**WHAT YOU SHOULD DO**
A faithful copy of the data is the goal; set it down exactly, without the images.

**SUPPLIED DATA**

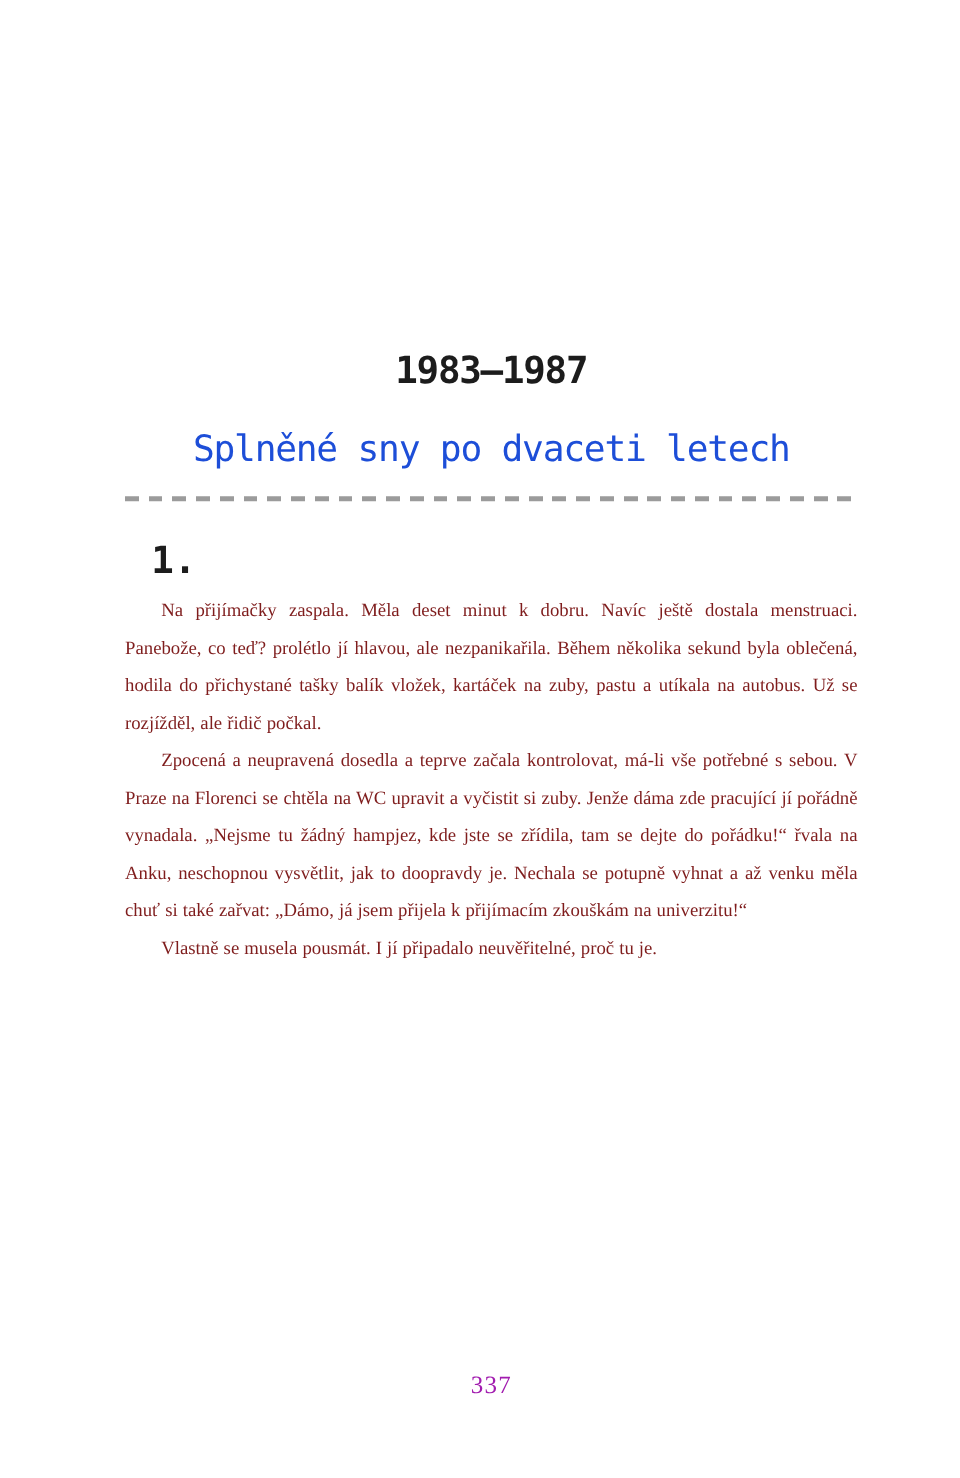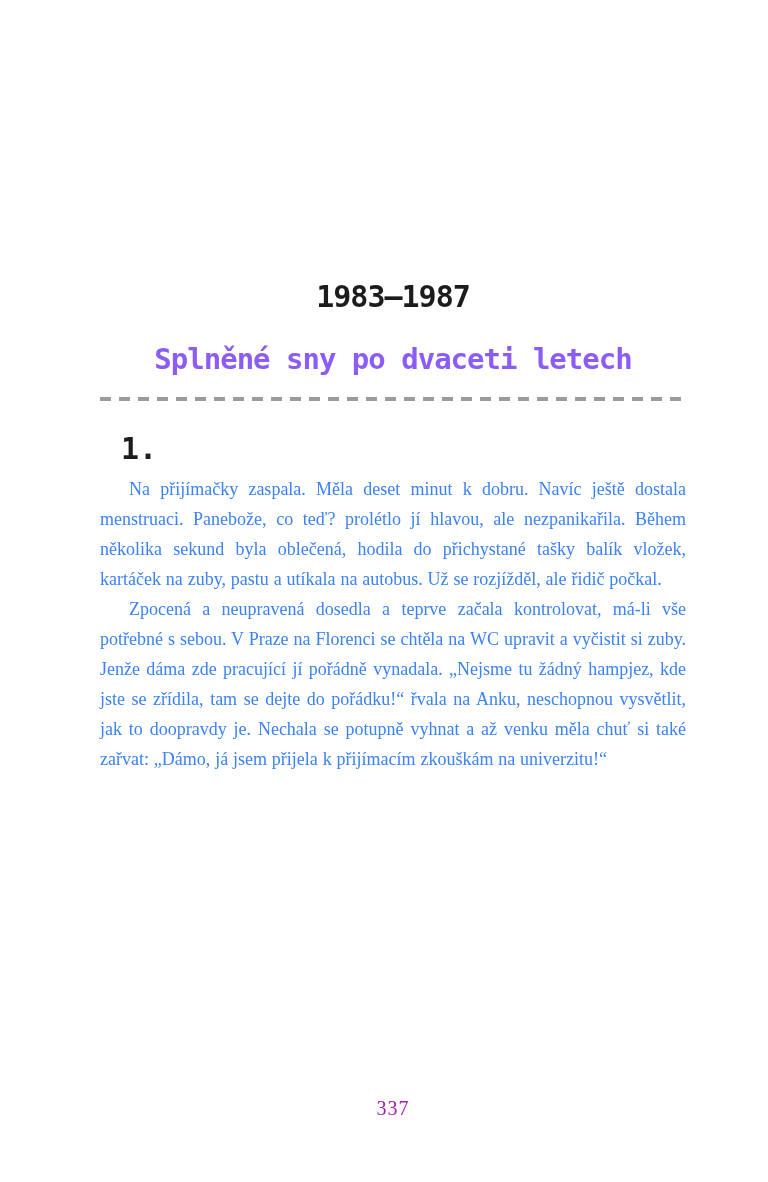--- a/index.html
+++ b/index.html
@@ -45,12 +45,12 @@
     margin: 0;
     text-align: center;
     font-family: "DejaVu Sans Mono", monospace;
-    font-weight: bold;
+    font-weight: normal;
     font-size: 29px;
     line-height: 34px;
     letter-spacing: -1px;
     white-space: nowrap;
-    color: #8b5cf6;
+    color: #1d4ed8;
   }
   .dashed-rule {
     position: absolute;

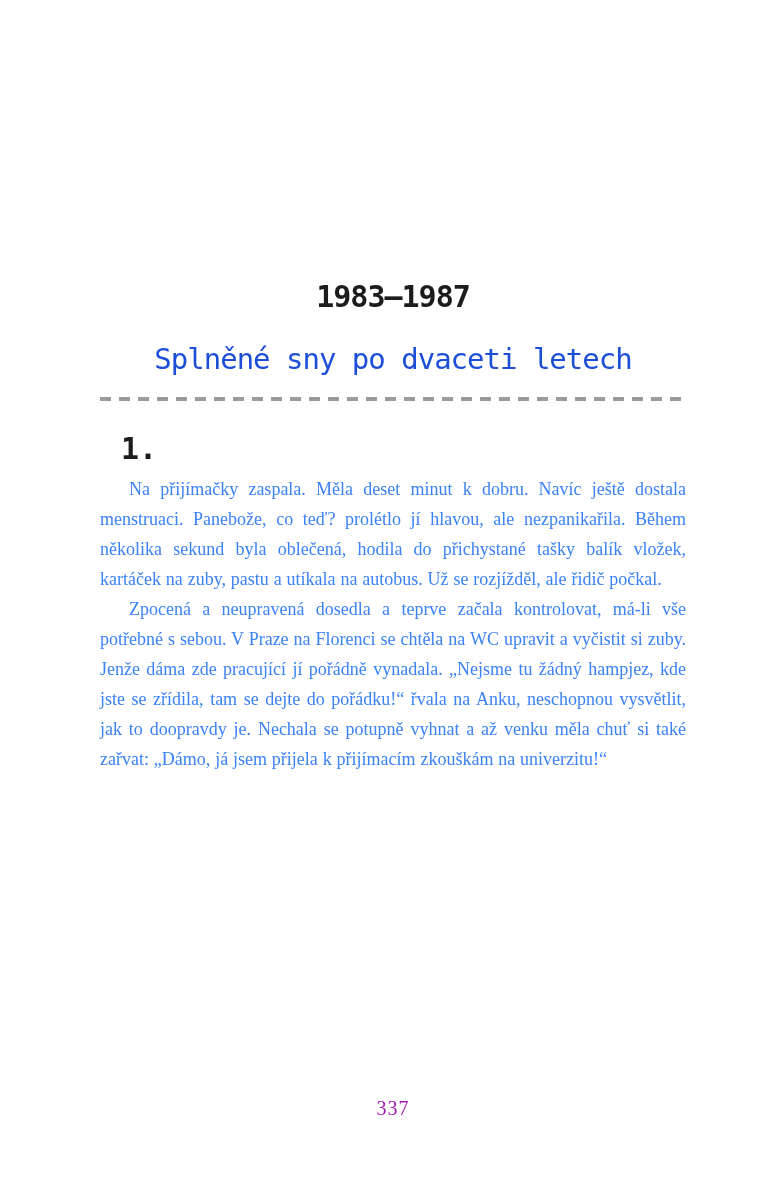--- a/index.html
+++ b/index.html
@@ -79,14 +79,14 @@
   }
   .body-text p {
     margin: 0;
-    font-size: 18px;
+    font-size: 15px;
     line-height: 30px;
     text-align: justify;
     text-indent: 29px;
     hyphens: auto;
     -webkit-hyphens: auto;
     word-spacing: 0.02em;
-    color: #3b82f6;
+    color: #7f1d1d;
   }
   .page-number {
     position: absolute;

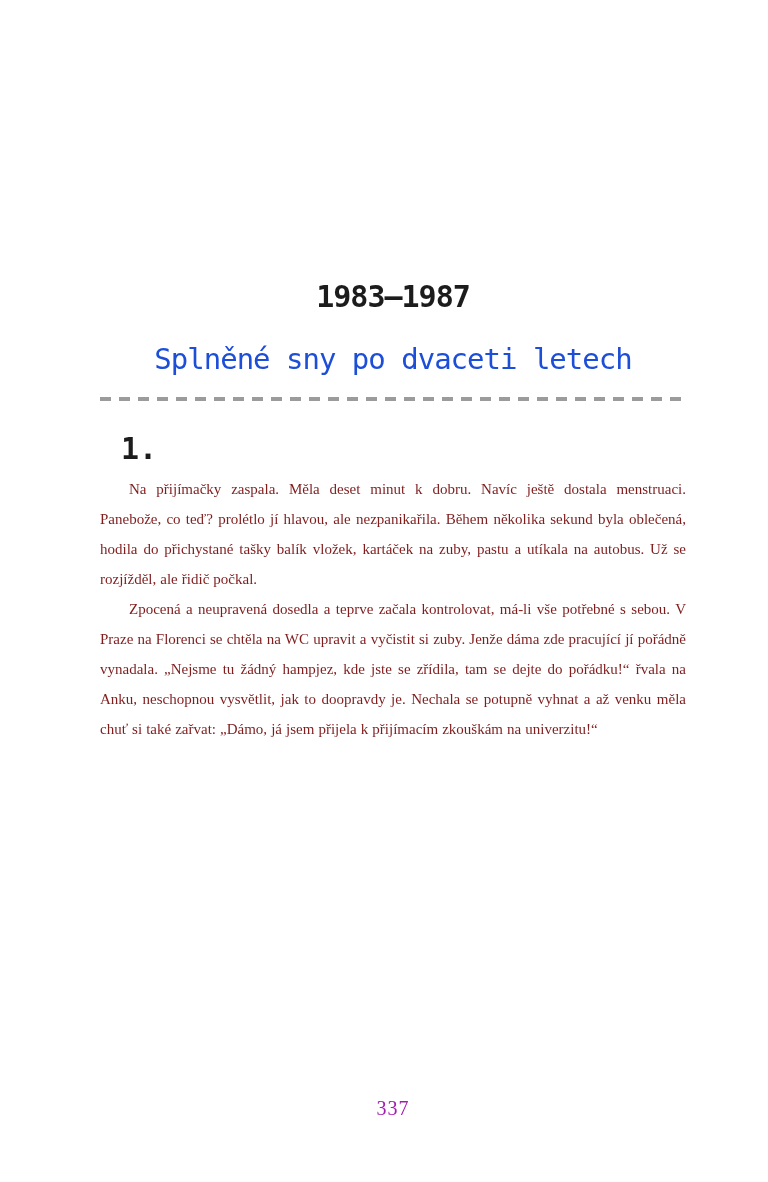--- a/index.html
+++ b/index.html
@@ -117,6 +117,7 @@
     <div class="body-text">
       <p>Na přijímačky zaspala. Měla deset minut k dobru. Navíc ještě dostala menstruaci. Panebože, co teď? prolétlo jí hlavou, ale nezpanikařila. Během několika sekund byla oblečená, hodila do přichystané tašky balík vložek, kartáček na zuby, pastu a utíkala na autobus. Už se rozjížděl, ale řidič počkal.</p>
       <p>Zpocená a neupravená dosedla a teprve začala kontrolovat, má-li vše potřebné s sebou. V Praze na Florenci se chtěla na WC upravit a vyčistit si zuby. Jenže dáma zde pracující jí pořádně vynadala. „Nejsme tu žádný hampjez, kde jste se zřídila, tam se dejte do pořádku!“ řvala na Anku, neschopnou vysvětlit, jak to doopravdy je. Nechala se potupně vyhnat a až venku měla chuť si také zařvat: „Dámo, já jsem přijela k přijímacím zkouškám na univerzitu!“</p>
+      <p>Vlastně se musela pousmát. I jí připadalo neuvěřitelné, proč tu je.</p>
     </div>
 
     <div class="page-number">337</div>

**RESULT OF THIS EXERCISE**
--- a/index.html
+++ b/index.html
@@ -45,12 +45,12 @@
     margin: 0;
     text-align: center;
     font-family: "DejaVu Sans Mono", monospace;
-    font-weight: bold;
+    font-weight: normal;
     font-size: 29px;
     line-height: 34px;
     letter-spacing: -1px;
     white-space: nowrap;
-    color: #8b5cf6;
+    color: #1d4ed8;
   }
   .dashed-rule {
     position: absolute;

--- a/index.html
+++ b/index.html
@@ -79,14 +79,14 @@
   }
   .body-text p {
     margin: 0;
-    font-size: 18px;
+    font-size: 15px;
     line-height: 30px;
     text-align: justify;
     text-indent: 29px;
     hyphens: auto;
     -webkit-hyphens: auto;
     word-spacing: 0.02em;
-    color: #3b82f6;
+    color: #7f1d1d;
   }
   .page-number {
     position: absolute;

--- a/index.html
+++ b/index.html
@@ -117,6 +117,7 @@
     <div class="body-text">
       <p>Na přijímačky zaspala. Měla deset minut k dobru. Navíc ještě dostala menstruaci. Panebože, co teď? prolétlo jí hlavou, ale nezpanikařila. Během několika sekund byla oblečená, hodila do přichystané tašky balík vložek, kartáček na zuby, pastu a utíkala na autobus. Už se rozjížděl, ale řidič počkal.</p>
       <p>Zpocená a neupravená dosedla a teprve začala kontrolovat, má-li vše potřebné s sebou. V Praze na Florenci se chtěla na WC upravit a vyčistit si zuby. Jenže dáma zde pracující jí pořádně vynadala. „Nejsme tu žádný hampjez, kde jste se zřídila, tam se dejte do pořádku!“ řvala na Anku, neschopnou vysvětlit, jak to doopravdy je. Nechala se potupně vyhnat a až venku měla chuť si také zařvat: „Dámo, já jsem přijela k přijímacím zkouškám na univerzitu!“</p>
+      <p>Vlastně se musela pousmát. I jí připadalo neuvěřitelné, proč tu je.</p>
     </div>
 
     <div class="page-number">337</div>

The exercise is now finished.